Pierre-Yves Verkindt : "Le CHSCT doit être légitimé par l'élection directe"

Entretien avec Pierre-Yves Verkindt,
Propos recueillis par François Desriaux
Santé & Travail n° 086 - avril 2014
couverture
Libérer la parole sur le travail
avril 2014

Dans les 33 propositions de son rapport sur l'évolution des CHSCT, remis le 28 février au ministre du Travail, ce professeur de droit ne prône pas la révolution, mais la négociation et l'expérimentation sociale. Sous le regard de l'Etat.

Afin d'élaborer votre rapport au ministre du Travail sur le CHSCT (voir "Sur le Net"), vous avez ausculté cette instance pendant plusieurs mois. Quelles convictions en retirez-vous quant à son rôle et sa capacité à porter la question de l'amélioration des conditions de travail et de la prévention des risques professionnels ?

Pierre-Yves Verkindt : Qu'on s'en plaigne ou qu'on s'en félicite, le CHSCT a pris une place importante dans le paysage de la représentation de la collectivité de travail. A la mesure de la montée en puissance de l'impératif de prévention et des exigences de protection de la santé au travail. C'est en raison de la spécificité de sa mission et de sa finalité qu'il doit être considéré comme une véritable instance représentative du personnel à objet défini, tel que le souhaitait Jean Auroux [1]. Il me semble en effet que l'instance ne peut jouer son rôle que si elle dépasse désormais les seules approches techniques - toujours nécessaires - au profit d'une conception plus globale de la santé au travail. Ce changement culturel me paraît être le défi des prochaines années. Le besoin se fera sentir d'une instance légitimée par l'élection directe et appréhendée comme un véritable lieu de délibération sociale sur les questions de conditions de travail et de santé.

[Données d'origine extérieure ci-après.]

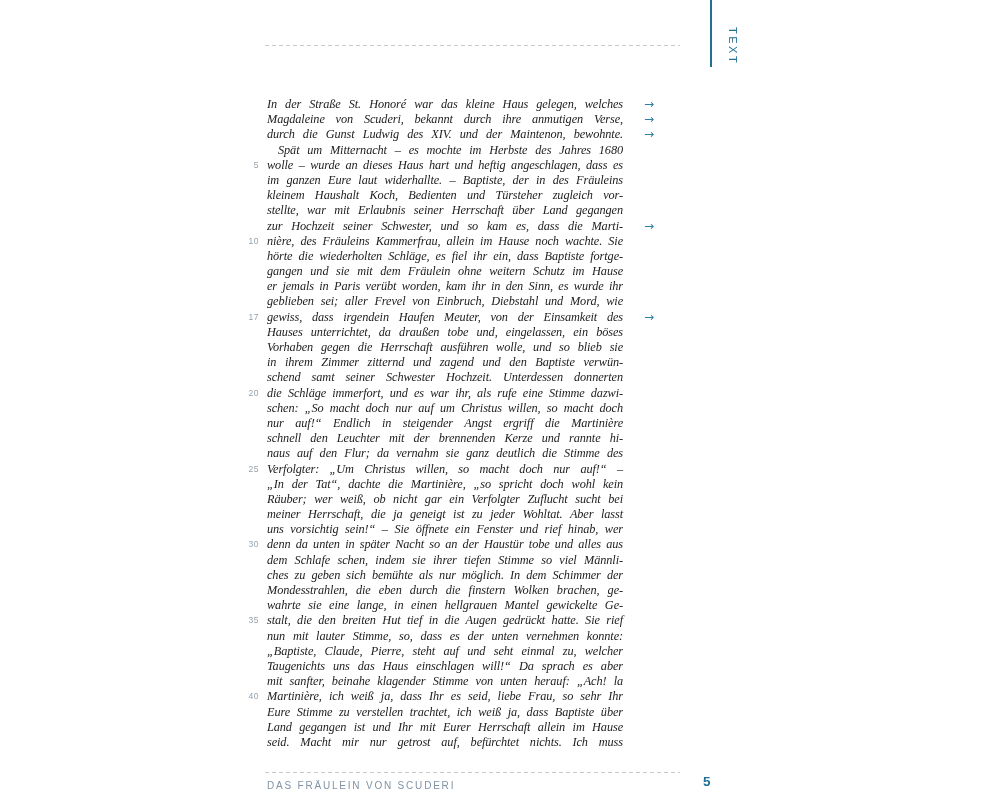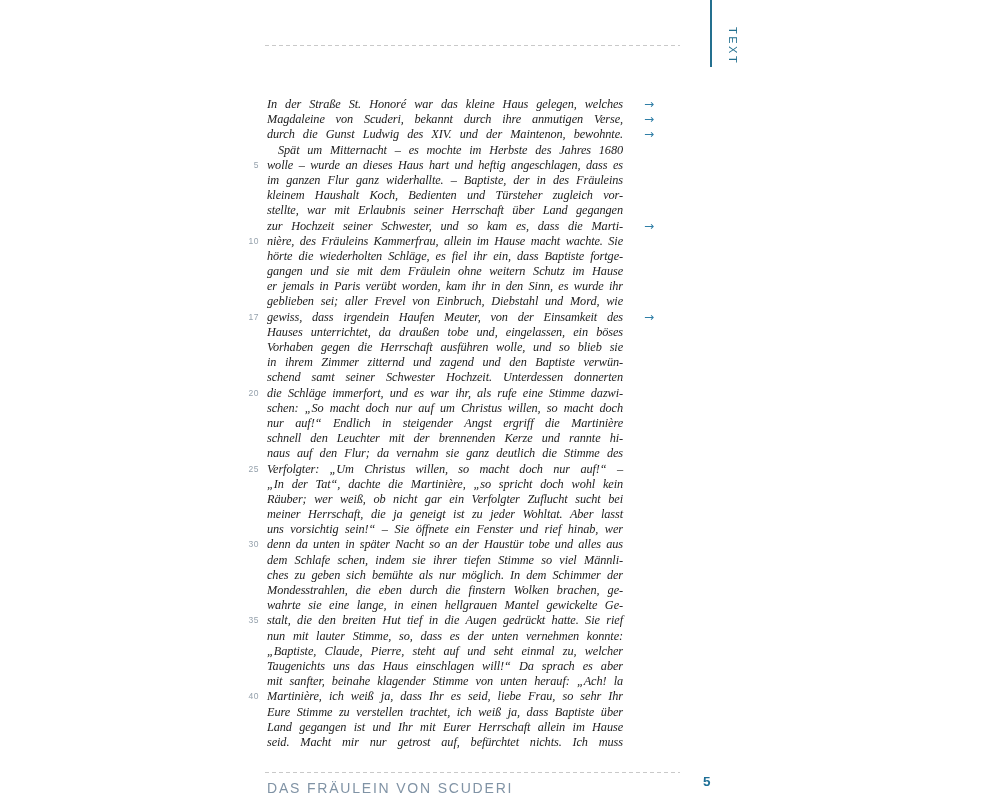"im ganzen Flur ganz widerhallte." span.linetext { text: Flur ganz -> Eure laut }
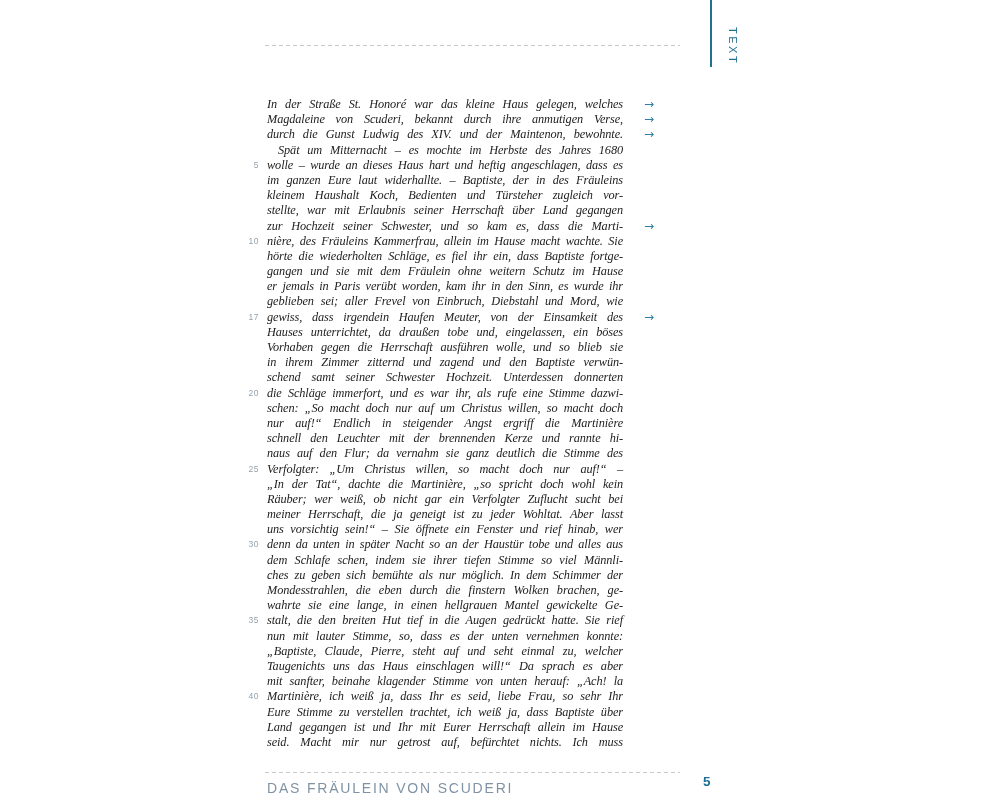"nière, des Fräuleins Kammerfrau, allein" span.linetext { text: macht -> noch }
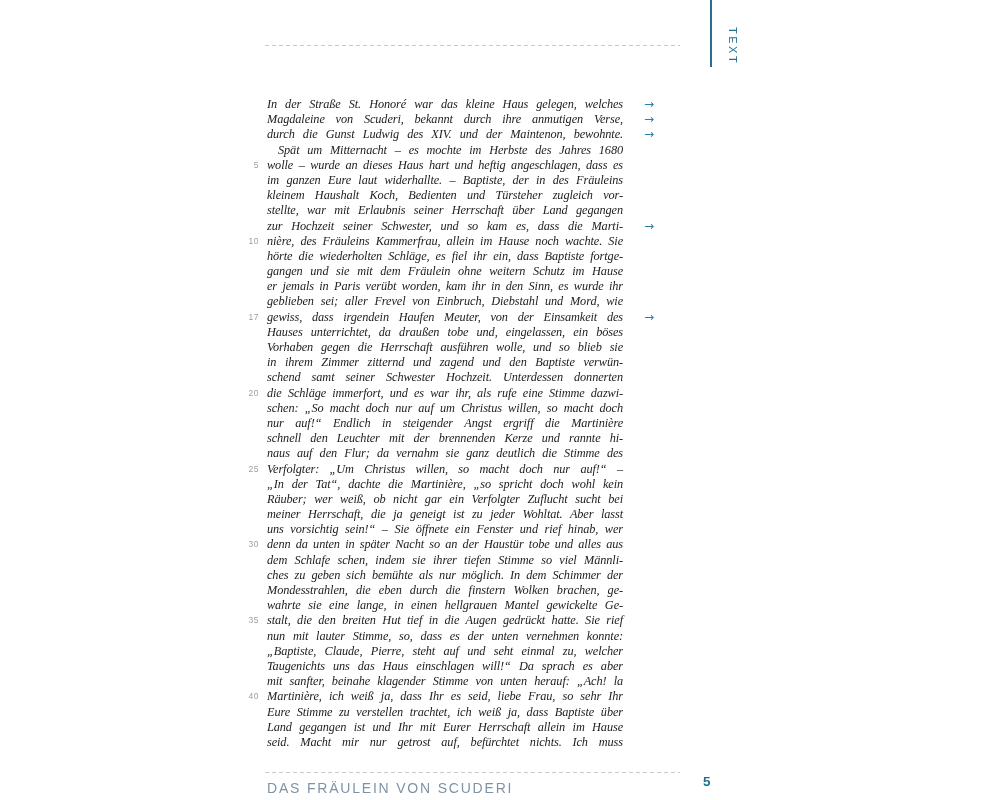"DAS FRÄULEIN VON SCUDERI" .footer-title { font-size: 14px -> 10px }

Parmi vos 33 propositions, vous privilégiez clairement la négociation et l'expérimentation sociale plutôt que l'évolution législative, alors que vous reconnaissez qu'il y a eu peu ou pas d'évolution réglementaire depuis la création du CHSCT. Pourquoi ce choix ?

P.-Y. V. : La réglementation du CHSCT a certes peu évolué depuis 1982, mais cela ne justifie pas, selon moi, la construction de nouvelles règles. Compte tenu de l'objet de l'instance, de la diversité des pratiques et des entreprises, un rôle central doit être réservé à la négociation. Négociation d'entreprise, ou de branche lorsqu'il s'agit d'imaginer la mise en place d'instances dédiées à la santé au travail pour couvrir les salariés des petites ou très petites entreprises. C'est la seule façon de coller au réel et de soutenir des expérimentations. C'est une autre idée force du rapport. Je pense que des expérimentations, contrôlées d'abord par les partenaires sociaux et en dernière instance par les pouvoirs publics, sont spécialement pertinentes s'agissant de l'amélioration des conditions de travail. Pour autant, expérimenter ne signifie pas déréglementer. Si les pouvoirs publics doivent faciliter l'expérimentation, ils doivent également offrir les garanties utiles à la protection de la santé au travail, celle-ci étant une composante des politiques publiques de santé.

Alors que la question d'une fusion du CHSCT avec le comité d'entreprise (CE) refait surface, pourquoi écartez-vous cette évolution, en conseillant plutôt un rapprochement avec les délégués du personnel ?

P.-Y. V. : L'attention s'est en effet beaucoup focalisée sur les rapports entre le CE et le CHSCT. Je me situe à rebours de la tentation de refaire de ce dernier une commission spécialisée du premier. Il est évident qu'il y a entre ces instances des zones de recouvrement de compétences dès lors qu'on aborde la question des conditions de travail. Mais l'entrée par le travail réel est un complément nécessaire à l'approche en termes de stratégie d'emploi qui caractérise l'action du CE. C'est la raison pour laquelle, si regroupement il devait y avoir par la voie de la négociation, je le verrais plutôt entre le CHSCT et les délégués du personnel, les deux instances étant imprégnées du travail au quotidien.

En savoir plus

Les CHSCT au milieu du gué, rapport de Pierre-Yves Verkindt présentant "trente-trois propositions en faveur d'une instance de représentation du personnel dédiée à la protection de la santé au travail", disponible sur http://travail-emploi.gouv.fr
"Qui veut encore du rapport Verkindt sur les CHSCT ?", article accessible sur www.sante-et-travail.fr

 Notes
  • (1) Jean Auroux est l'auteur des lois du même nom, promulguées en 1982 alors qu'il était ministre du Travail. Une de ces lois a instauré les comités d'hygiène, de sécurité et des conditions de travail.